DATA FOR PROCESSING:

____________________

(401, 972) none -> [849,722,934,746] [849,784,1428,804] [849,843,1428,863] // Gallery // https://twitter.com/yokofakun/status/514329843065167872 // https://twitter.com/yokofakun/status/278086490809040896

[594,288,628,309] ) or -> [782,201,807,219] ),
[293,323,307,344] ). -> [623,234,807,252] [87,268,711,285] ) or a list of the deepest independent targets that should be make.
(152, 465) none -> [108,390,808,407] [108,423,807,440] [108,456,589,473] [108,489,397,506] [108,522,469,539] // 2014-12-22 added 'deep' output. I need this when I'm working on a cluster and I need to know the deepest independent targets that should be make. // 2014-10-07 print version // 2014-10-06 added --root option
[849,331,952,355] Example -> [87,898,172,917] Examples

____________________

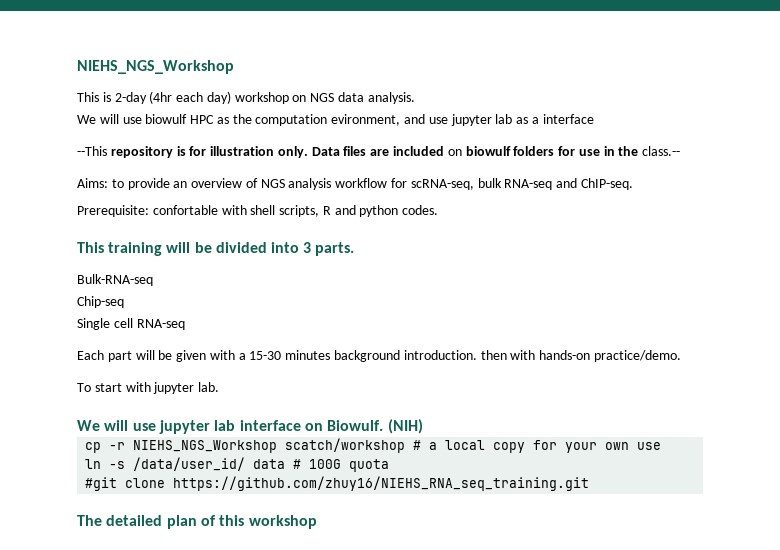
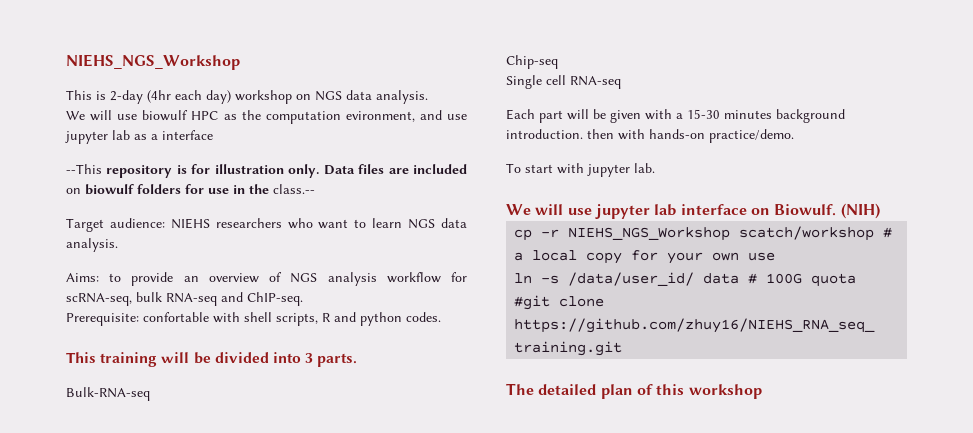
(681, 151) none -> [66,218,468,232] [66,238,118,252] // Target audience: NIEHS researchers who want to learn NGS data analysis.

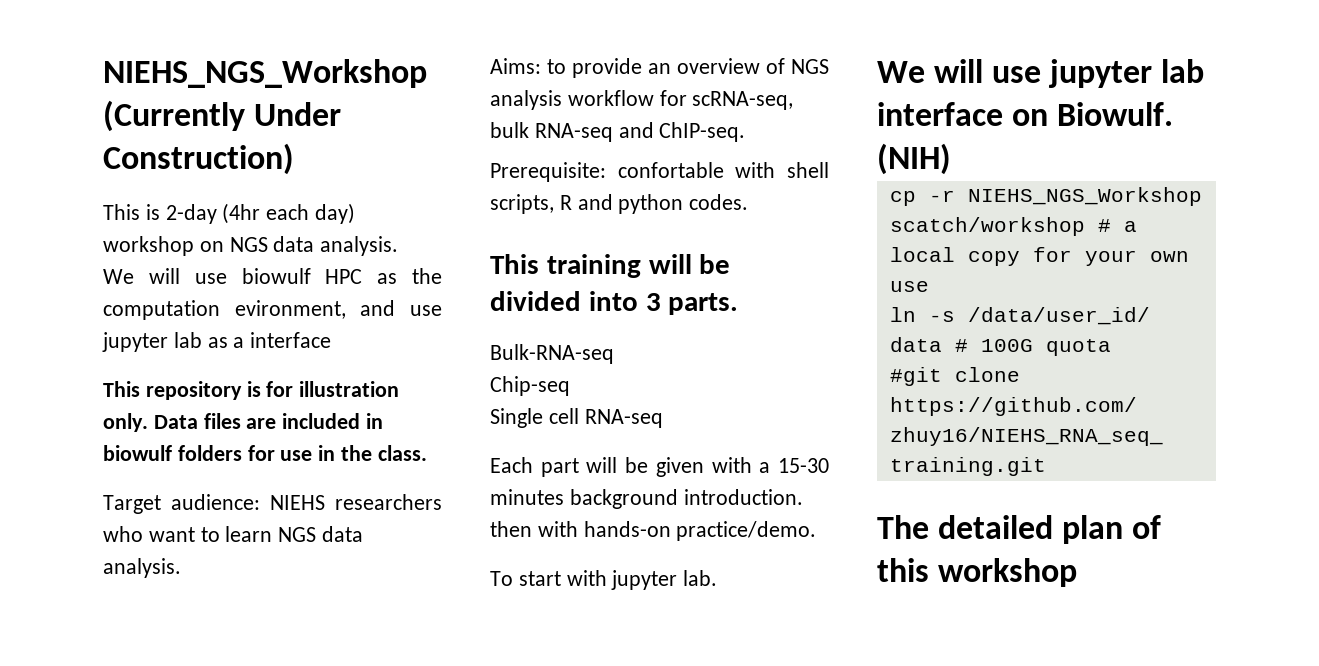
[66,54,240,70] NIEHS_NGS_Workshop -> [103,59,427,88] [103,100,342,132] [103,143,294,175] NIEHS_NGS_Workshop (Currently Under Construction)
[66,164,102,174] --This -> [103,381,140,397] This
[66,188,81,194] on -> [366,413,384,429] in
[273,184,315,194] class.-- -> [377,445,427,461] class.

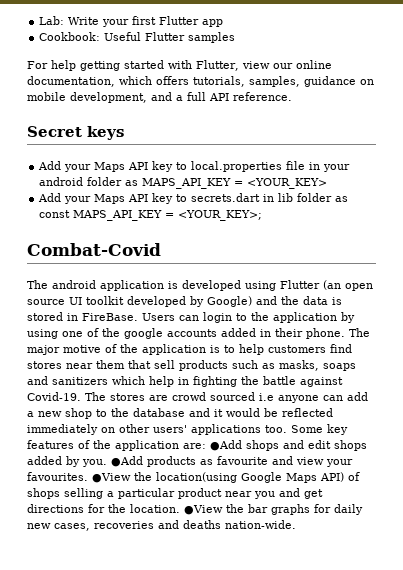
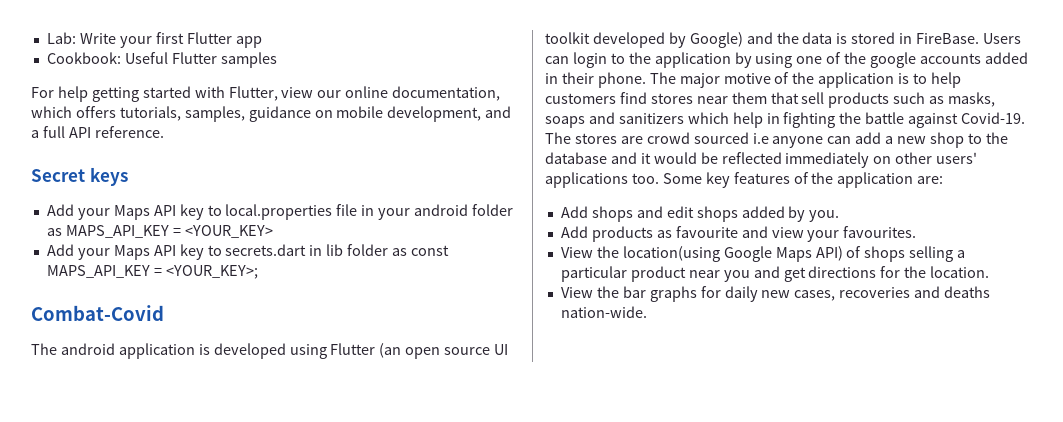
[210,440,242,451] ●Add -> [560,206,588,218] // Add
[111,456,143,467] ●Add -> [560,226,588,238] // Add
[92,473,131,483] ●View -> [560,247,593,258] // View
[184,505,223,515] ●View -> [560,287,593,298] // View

____________________

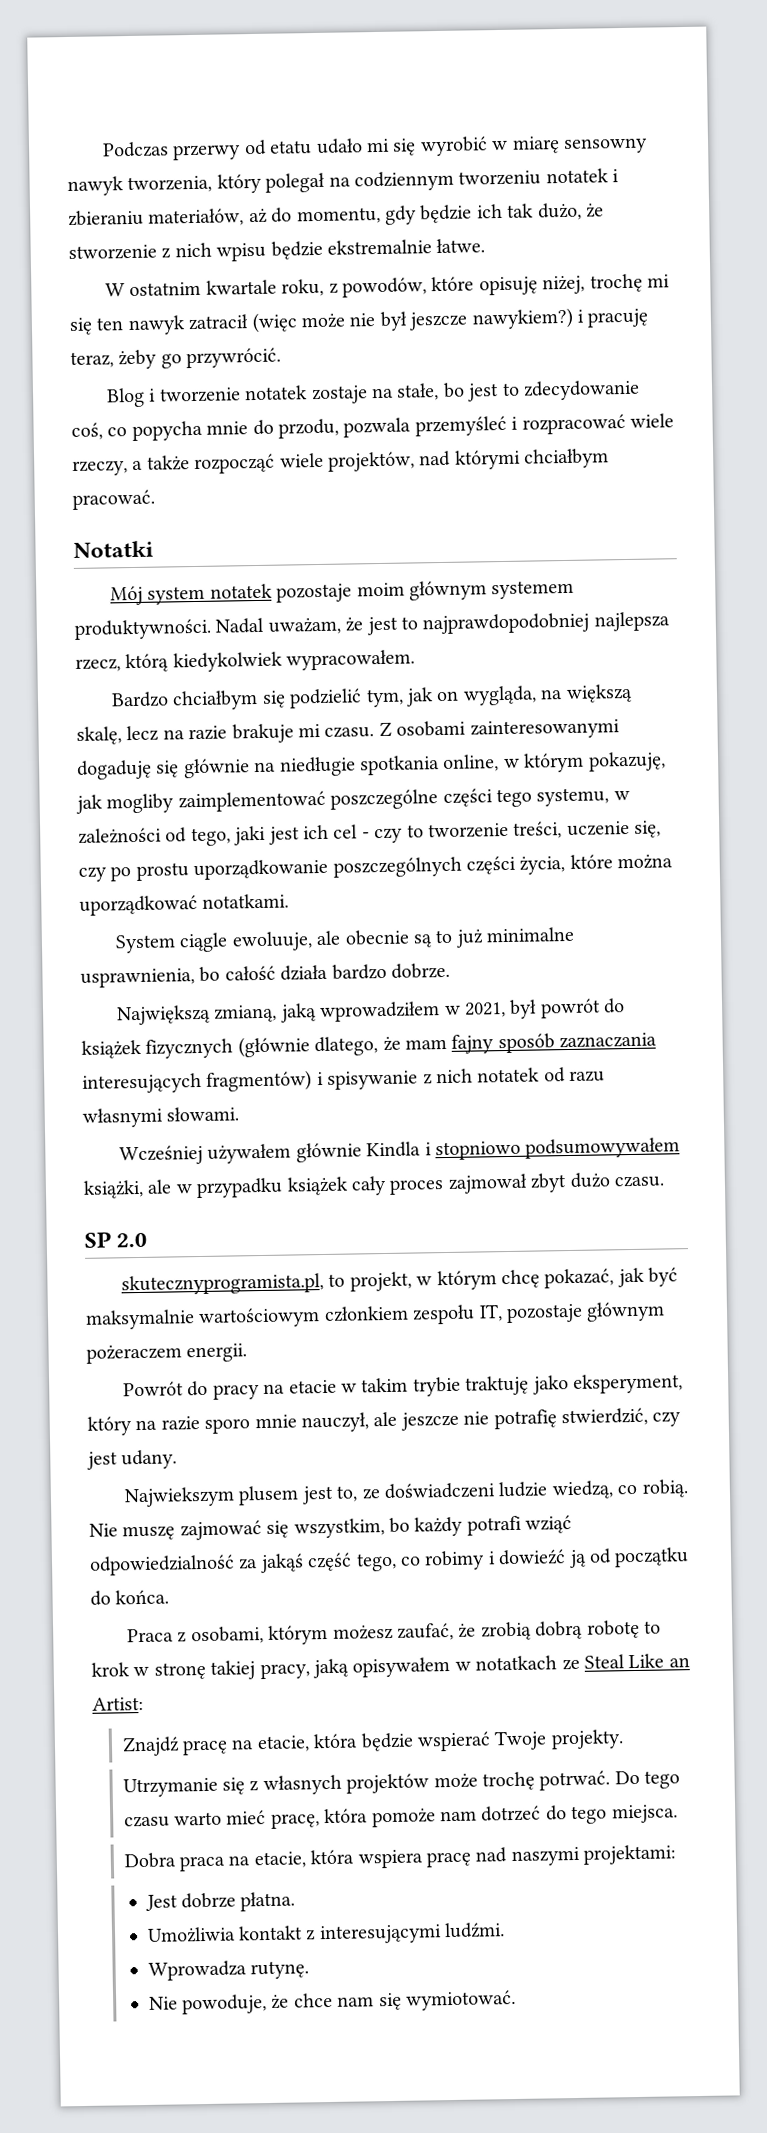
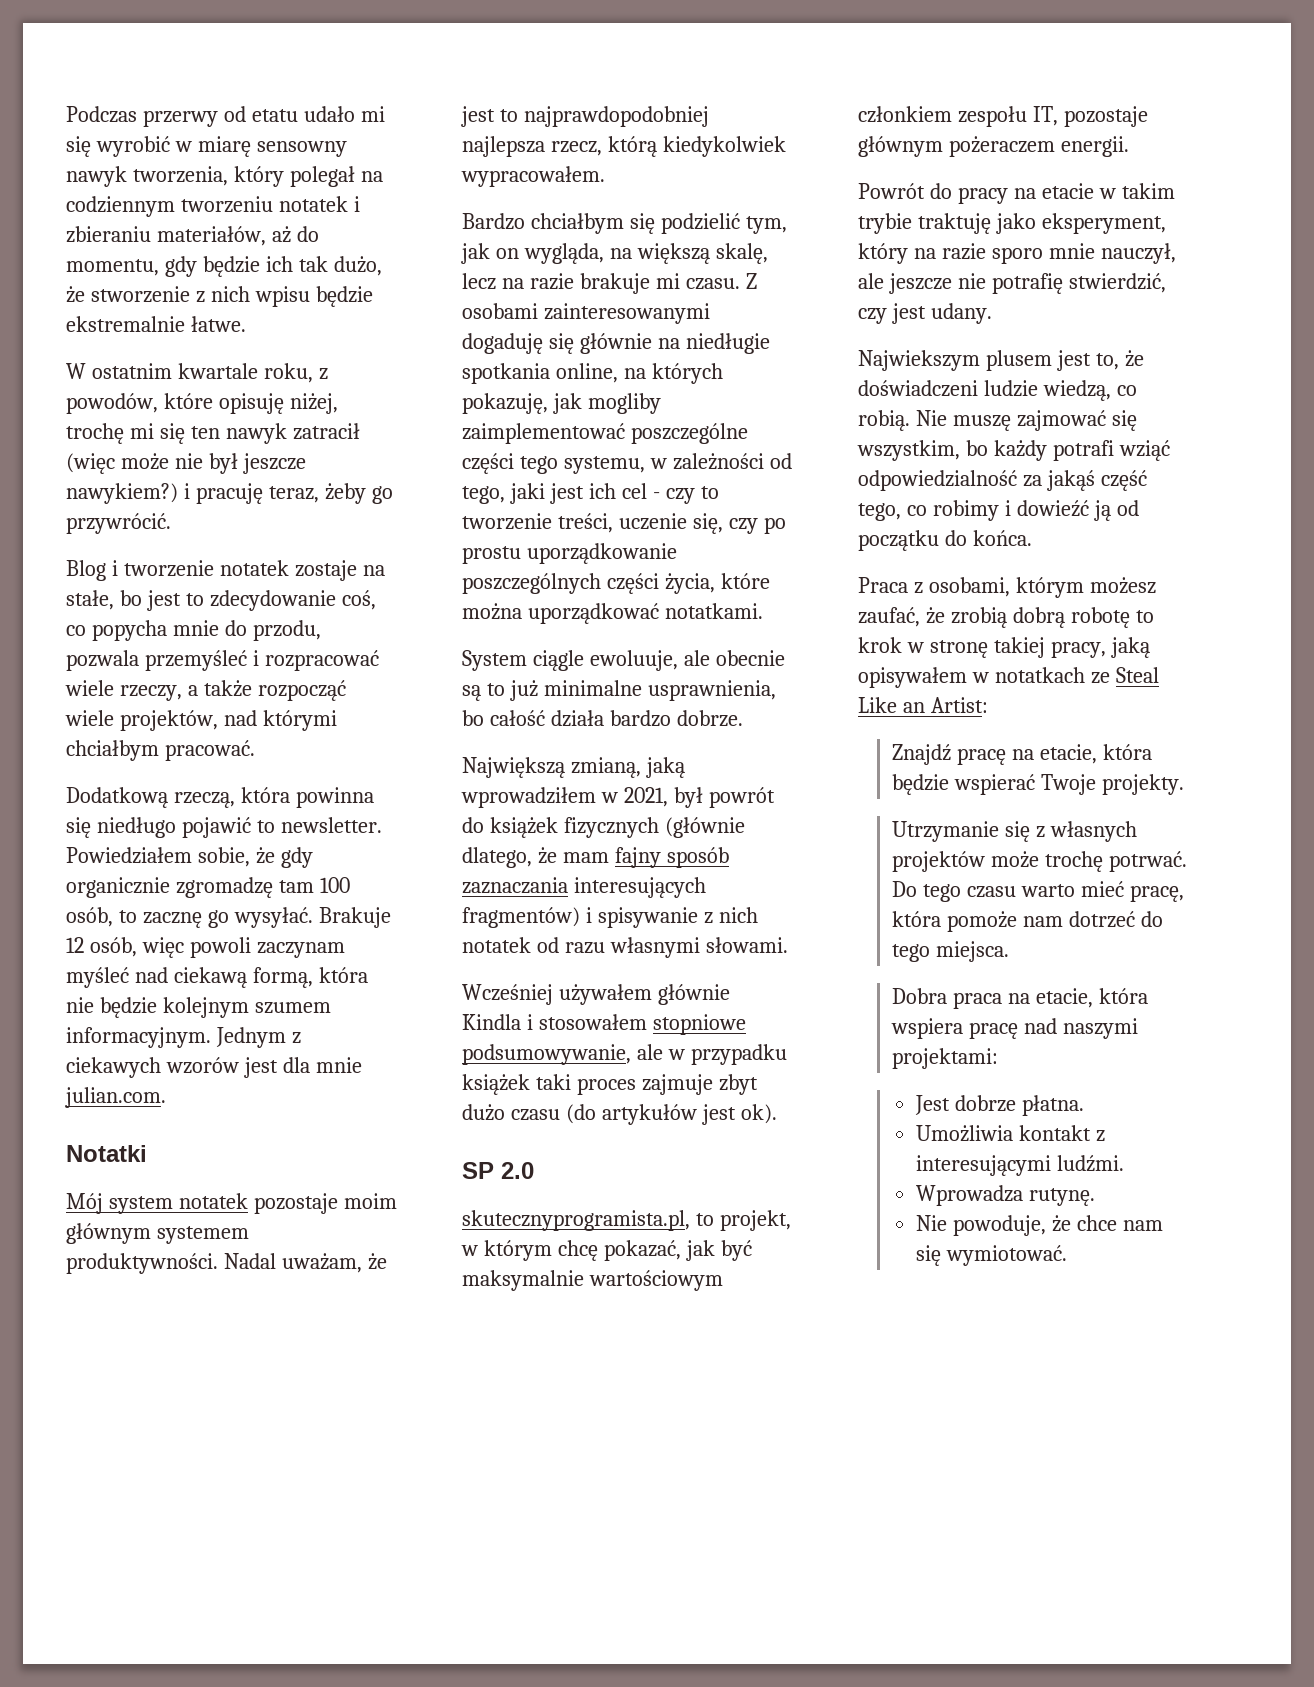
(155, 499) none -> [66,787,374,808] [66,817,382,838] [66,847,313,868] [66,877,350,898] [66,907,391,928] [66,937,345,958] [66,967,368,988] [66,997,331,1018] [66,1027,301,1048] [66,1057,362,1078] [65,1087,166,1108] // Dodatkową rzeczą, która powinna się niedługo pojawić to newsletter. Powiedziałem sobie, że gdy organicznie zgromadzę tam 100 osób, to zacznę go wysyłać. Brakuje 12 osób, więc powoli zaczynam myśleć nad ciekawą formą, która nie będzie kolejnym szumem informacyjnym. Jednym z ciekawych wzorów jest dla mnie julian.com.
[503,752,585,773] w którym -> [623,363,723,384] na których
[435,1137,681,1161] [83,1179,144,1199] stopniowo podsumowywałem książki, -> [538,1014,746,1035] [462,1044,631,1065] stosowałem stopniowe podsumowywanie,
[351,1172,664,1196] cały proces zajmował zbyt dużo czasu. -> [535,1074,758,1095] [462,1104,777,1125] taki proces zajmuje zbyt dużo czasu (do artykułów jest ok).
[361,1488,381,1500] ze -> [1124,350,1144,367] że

____________________

In the listing above, find the line containing "[66,54,240,70] NIEHS_NGS_Workshop ->" and the line containing "[111,456,143,467] ●Add ->". Reproduce those lines and all between them exactly, with no pictures and nothing more.

ANSWER:
[66,54,240,70] NIEHS_NGS_Workshop -> [103,59,427,88] [103,100,342,132] [103,143,294,175] NIEHS_NGS_Workshop (Currently Under Construction)
[66,164,102,174] --This -> [103,381,140,397] This
[66,188,81,194] on -> [366,413,384,429] in
[273,184,315,194] class.-- -> [377,445,427,461] class.

[210,440,242,451] ●Add -> [560,206,588,218] // Add
[111,456,143,467] ●Add -> [560,226,588,238] // Add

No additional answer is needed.